# Redmoor Root - Waterlogging



## sr20det (28 May 2012)

I managed to go shopping and get a nice chunk of red wood for my nano.  Had to make a few cuts to get it to fit, which hurt seeing it was expensive to begin with.  Anyhow on filling water the root was making for the surface, now I have managed to place a rock on it to hold it down, but wondered, how long would it take before I can remove the rock and the wood stay down?

In the past all the wood I have bought has come from the water and went down immediately.  So not familair on how long it would take.

Many Thanks


----------



## Gary Nelson (28 May 2012)

*Re: Redwood Root - Waterlogging*

Mine took 2-3 weeks before I could remove the rock that weighed it down.


----------



## sr20det (28 May 2012)

*Re: Redwood Root - Waterlogging*



			
				Gary Nelson said:
			
		

> Mine took 2-3 weeks before I could remove the rock that weighed it down.



Balls, i was hoping it was sooner, hmmm, looks like I will leave it as is for the next week or two then. Waiting for my filter anyway.  But was hoping it was a few days.  Thanks


----------



## hinch (28 May 2012)

*Re: Redwood Root - Waterlogging*

if you take it back out and boil it it'll take about an hour


----------



## sr20det (28 May 2012)

*Re: Redwood Root - Waterlogging*



			
				hinch said:
			
		

> if you take it back out and boil it it'll take about an hour



heard that break down the wood faster though as causes or a speeds up the bi-degrade process of the wood itself?  Just something I read mind.


----------



## hinch (28 May 2012)

*Re: Redwood Root - Waterlogging*

naah its fine also helps remove any tannins stop them staining your water


----------



## sr20det (29 May 2012)

*Re: Redwood Root - Waterlogging*



			
				hinch said:
			
		

> naah its fine also helps remove any tannins stop them staining your water



Hmmm, tad late, I spent an hour attaching moss to one of the branches before I put in tank, so boiling is out if the question now I think .

It has a rock on it and no fish as of yet, and no tanins being leached, so I may just do a few water changes and add carbon to filter when it arrives.

Think it will be a month before I add shrimp in which case  , Patience I guess, lol


----------



## Gary Nelson (29 May 2012)

Patience is the key in this game, it will be worth the wait


----------



## johnski (29 May 2012)

Mine took about 3 weeks until it would stay submerged, and it started rotting after about 3½ years or so in the tank.


----------



## sr20det (29 May 2012)

johnski said:
			
		

> Mine took about 3 weeks until it would stay submerged, and it started rotting after about 3½ years or so in the tank.



How did you know it was rotting?
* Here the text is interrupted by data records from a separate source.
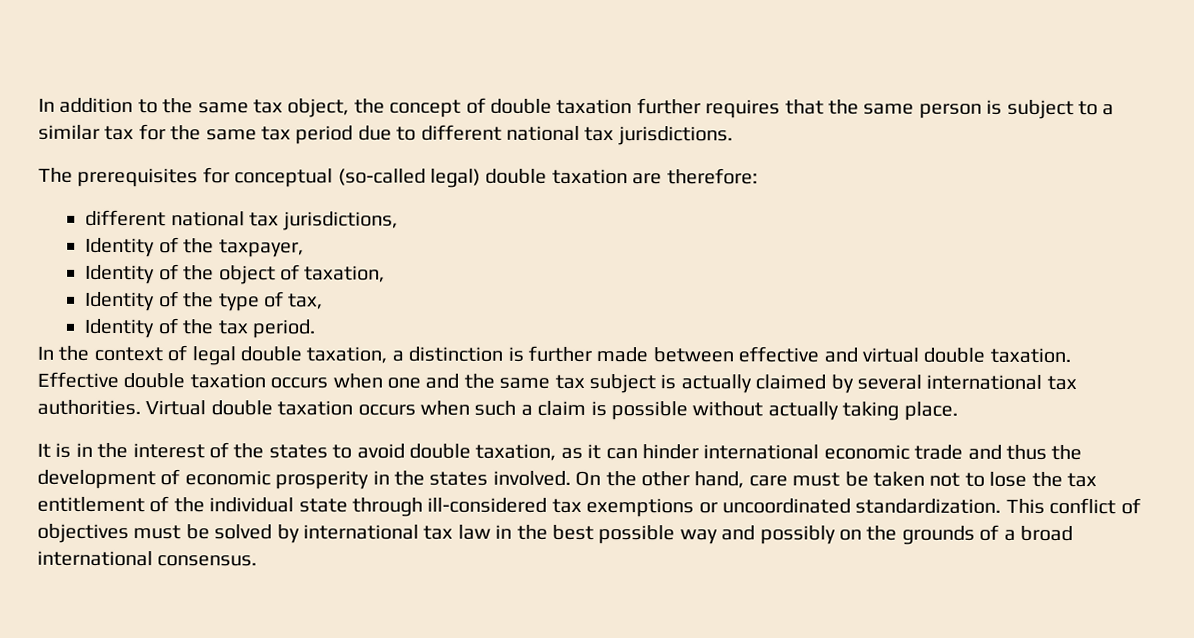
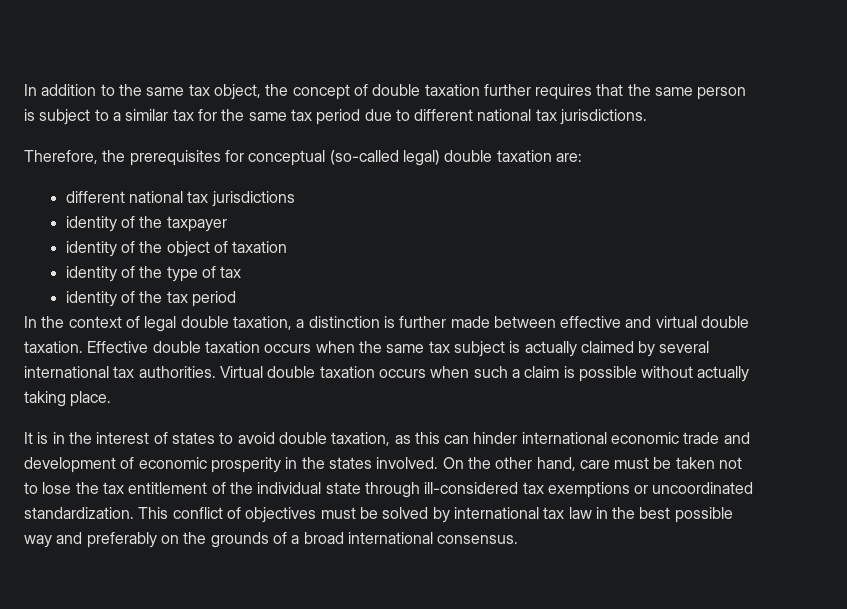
- The prerequisites for conceptual (so-called legal) double taxation are therefore:
- different national tax jurisdictions,
- Identity of the taxpayer,
- Identity of the object of taxation,
- Identity of the type of tax,
- Identity of the tax period.
+ Therefore, the prerequisites for conceptual (so-called legal) double taxation are:
+ different national tax jurisdictions
+ identity of the taxpayer
+ identity of the object of taxation
+ identity of the type of tax
+ identity of the tax period
- Effective double taxation occurs when one and the same tax subject is actually claimed by several international tax authorities.
+ Effective double taxation occurs when the same tax subject is actually claimed by several international tax authorities.
- It is in the interest of the states to avoid double taxation, as it can hinder international economic trade and thus the development of economic prosperity in the states involved.
+ It is in the interest of states to avoid double taxation, as this can hinder international economic trade and development of economic prosperity in the states involved.
- This conflict of objectives must be solved by international tax law in the best possible way and possibly on the grounds of a broad international consensus.
+ This conflict of objectives must be solved by international tax law in the best possible way and preferably on the grounds of a broad international consensus.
Break, first or something?


----------



## johnski (29 May 2012)

sr20det said:
			
		

> johnski said:
> 
> 
> 
> ...



Mostly by the smell, but It started going really soft and broke down when rubbed.


----------



## sr20det (29 May 2012)

johnski said:
			
		

> sr20det said:
> 
> 
> 
> ...



I see only 3 yrs in the tank, woould have thought they would last longer, was this Redmoor woood also?


----------



## johnski (29 May 2012)

sr20det said:
			
		

> I see only 3 yrs in the tank, woould have thought they would last longer, was this Redmoor woood also?



Yea it was Redmoor. I got it from AE.


----------



## sr20det (31 May 2012)

johnski said:
			
		

> sr20det said:
> 
> 
> 
> ...



Hope mine lasts longer so I hope, I got a piece of bog wood, not redmoor, which has been in tank for 10 years.


----------